Al segundo encuentro llegué un poco temprano. El centro de Bogotá estaba paralizado, como si no se quisiera que los habitantes a los que no hubiera amedrentado el precio astronómico de las boletas para el Festival, se atrevieran siquiera a aparecerse por los teatros. Una tarde anestesiada y aséptica se extendía sobre de la calle 26. En la Universidad Nacional, hablaba el público bajo un cielo tan apacible que parecía difunto. Entramos en el recinto, donde nos acogió una escenografía discreta, muebles, una cama, un computador, algunos discos, libros y papeles regados por el suelo. La lectura de la obra no me había preparado para el espectáculo al que, acto seguido, asistimos.
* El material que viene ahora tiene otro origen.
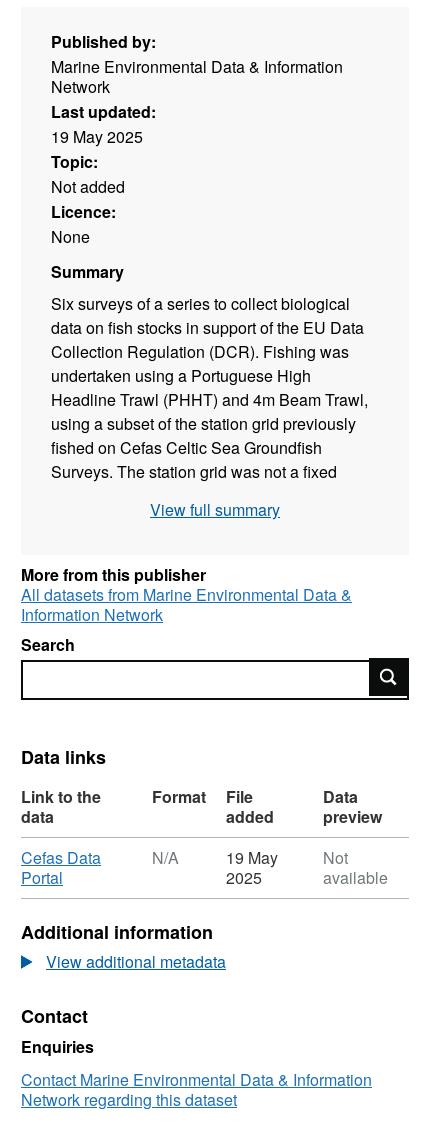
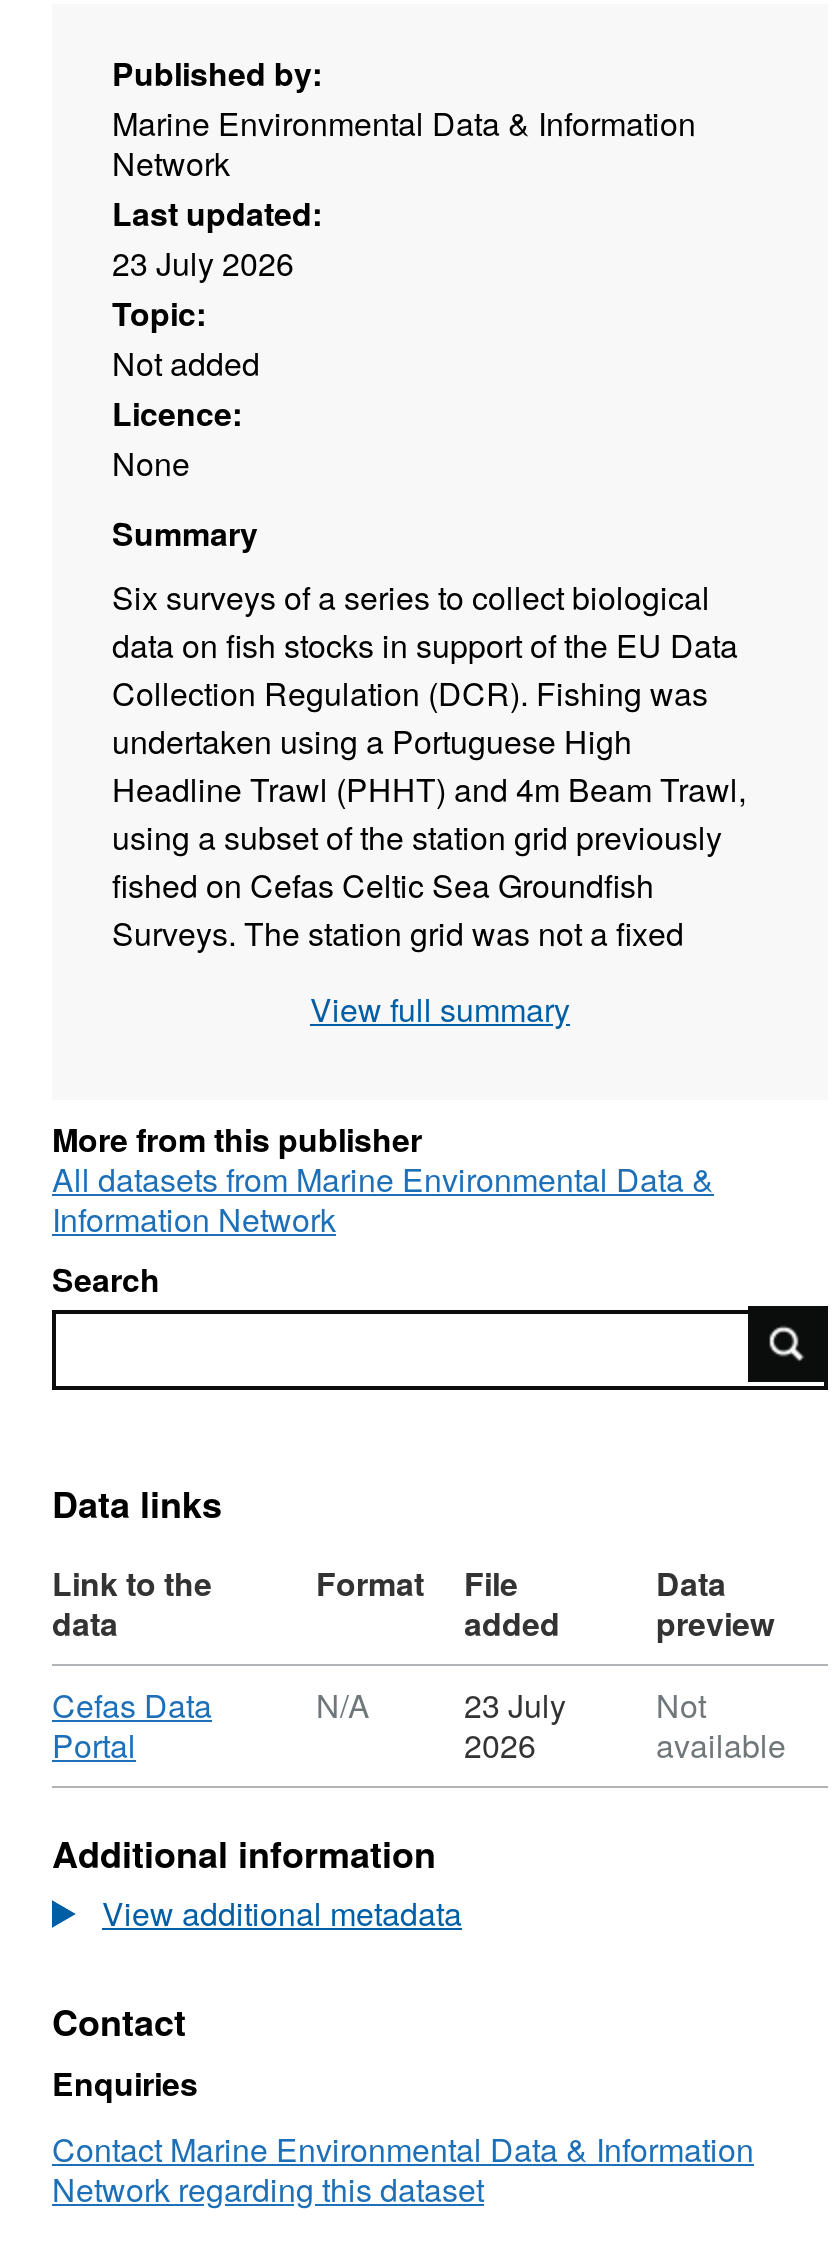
- 19 May 2025
+ 23 July 2026

- 19 May
- 2025
+ 23 July
+ 2026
Sería inútil describirlo precisamente: para eso está el teatro, para revelar lo no-dicho por medio de los ecos con que la palabra graba su absurda labor en el cuerpo del actor-atleta. Diré que el espectáculo se dividía en dos partes y que, en cada, cada una de esas partes, la soledad aparecía en todo el esplendor de su silencio multitudinario, plural. Pues nunca se está solo en singular. De ahí el título de la obra. Harwan, joven doctorando en estudios teatrales, no encuentra la conclusión para su tesis sobre los solos (nuevamente) en el teatro del dramaturgo quebequense Robert Lepage. Harwan, nombre que empieza con esa letra impronunciable, la ح árabe que sale del fondo de la garganta, la que más me costó aprender a articular en mis estudios de la lengua, la que el hebreo moderno perdió por completo. Esa memoria semítica es lo poco que a Harwan le queda de la lengua madre, su vínculo inextricable con el Líbano, vínculo perdido en el exilio y en la guerra. Porque, así como, en las lenguas semíticas, el sentido se estructura según las modificaciones de una raíz de tres letras, el corazón de la palabra, en Seuls la palabra reelabora las raíces y nos permite realizar un viaje del mundo hablado (las conversaciones con el padre en un árabe fragmentario, insuficiente como nuestro conocimiento del griego y del teatro de Sófocles) al universo del cuerpo y de la pintura, dislocando las raíces del signo hasta la representación absoluta del regreso de y a la soledad que se manifiesta en el Regreso del hijo pródigo de Rembrandt. Como Edipo, Harwan se saca los ojos y entra en el cuadro de Rembrandt como para cerrar, de algún modo, la llaga abierta del origen. Indescriptible espectáculo.

 

Cuando regresé a mi soledad esa tarde ya empezaba a cerrar la noche.♦

 

Roberto Salazar hace critica literaria, actualmente vive en Paris.